* _Directions_
Below are some entries. Repeat exactly the lines from the one with "[677,206,705,220] you -> [304,296,324,309] he" through the one with "[738,228,785,244] you’re ->", and only those.

* _Exercise material_
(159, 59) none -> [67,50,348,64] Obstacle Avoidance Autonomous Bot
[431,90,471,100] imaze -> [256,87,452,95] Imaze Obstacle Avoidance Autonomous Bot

==

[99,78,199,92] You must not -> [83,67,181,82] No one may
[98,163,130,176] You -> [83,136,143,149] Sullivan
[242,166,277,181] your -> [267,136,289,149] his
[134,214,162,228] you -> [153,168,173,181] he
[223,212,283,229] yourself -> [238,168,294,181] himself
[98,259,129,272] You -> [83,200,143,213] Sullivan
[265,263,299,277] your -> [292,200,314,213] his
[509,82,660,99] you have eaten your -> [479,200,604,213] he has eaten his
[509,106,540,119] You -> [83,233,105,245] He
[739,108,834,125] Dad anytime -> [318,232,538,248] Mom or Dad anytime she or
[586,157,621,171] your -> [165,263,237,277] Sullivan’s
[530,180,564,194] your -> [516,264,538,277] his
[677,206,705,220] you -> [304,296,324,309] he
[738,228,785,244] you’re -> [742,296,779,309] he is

--

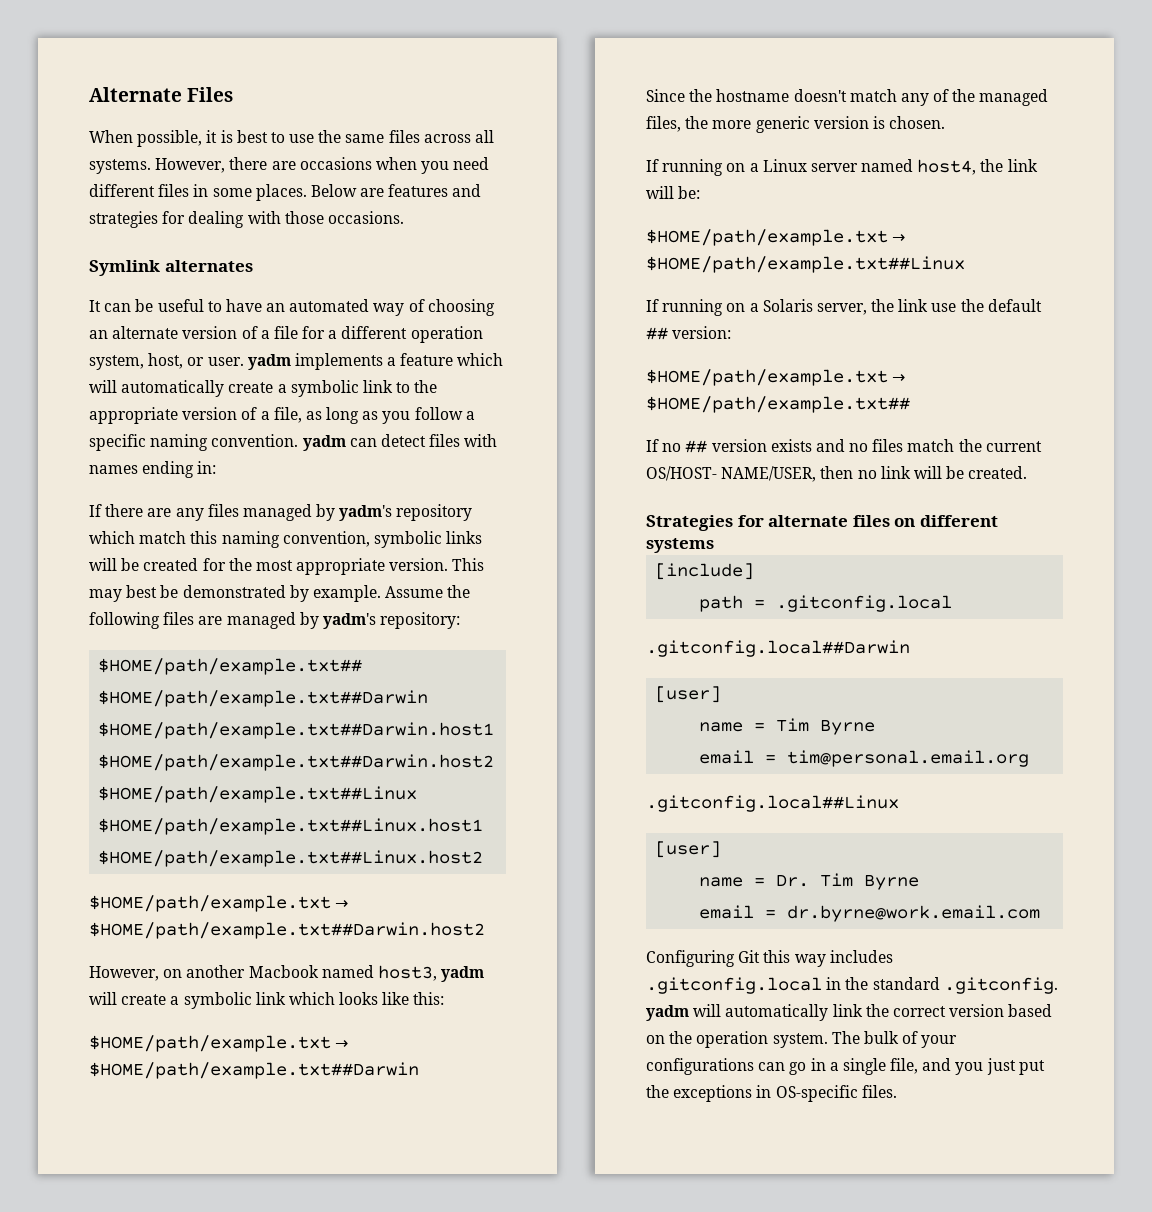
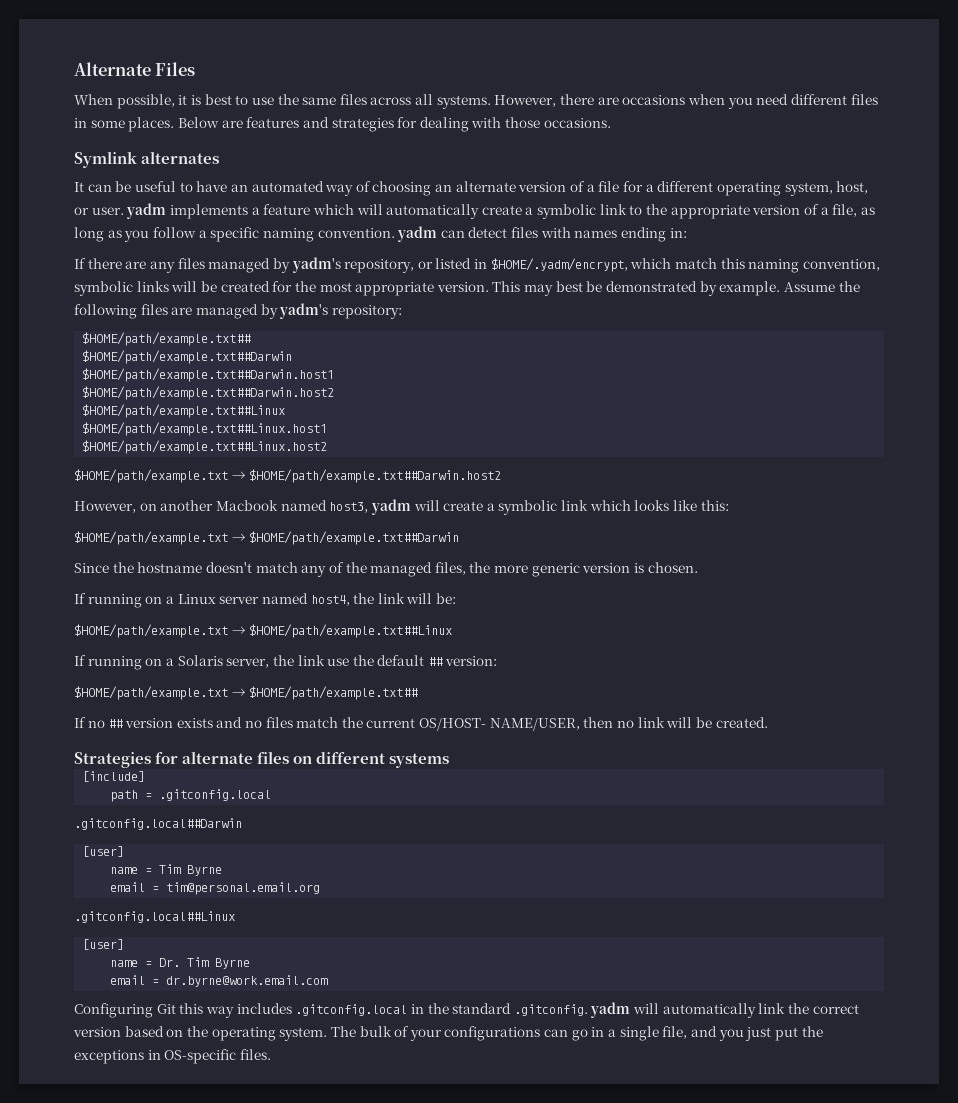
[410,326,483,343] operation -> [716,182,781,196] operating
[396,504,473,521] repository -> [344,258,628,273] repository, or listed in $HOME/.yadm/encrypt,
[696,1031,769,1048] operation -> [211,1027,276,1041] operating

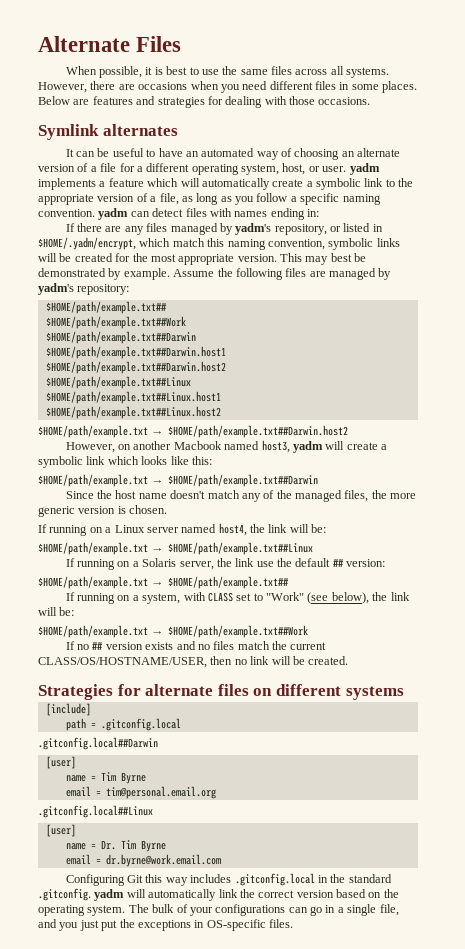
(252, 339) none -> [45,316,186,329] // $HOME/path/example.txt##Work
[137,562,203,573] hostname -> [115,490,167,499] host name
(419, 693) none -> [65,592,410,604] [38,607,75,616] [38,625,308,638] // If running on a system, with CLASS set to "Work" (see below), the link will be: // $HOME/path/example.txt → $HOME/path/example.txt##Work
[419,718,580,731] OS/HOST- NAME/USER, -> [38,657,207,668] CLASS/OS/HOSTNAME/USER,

* _Exercise output_
[677,206,705,220] you -> [304,296,324,309] he
[738,228,785,244] you’re -> [742,296,779,309] he is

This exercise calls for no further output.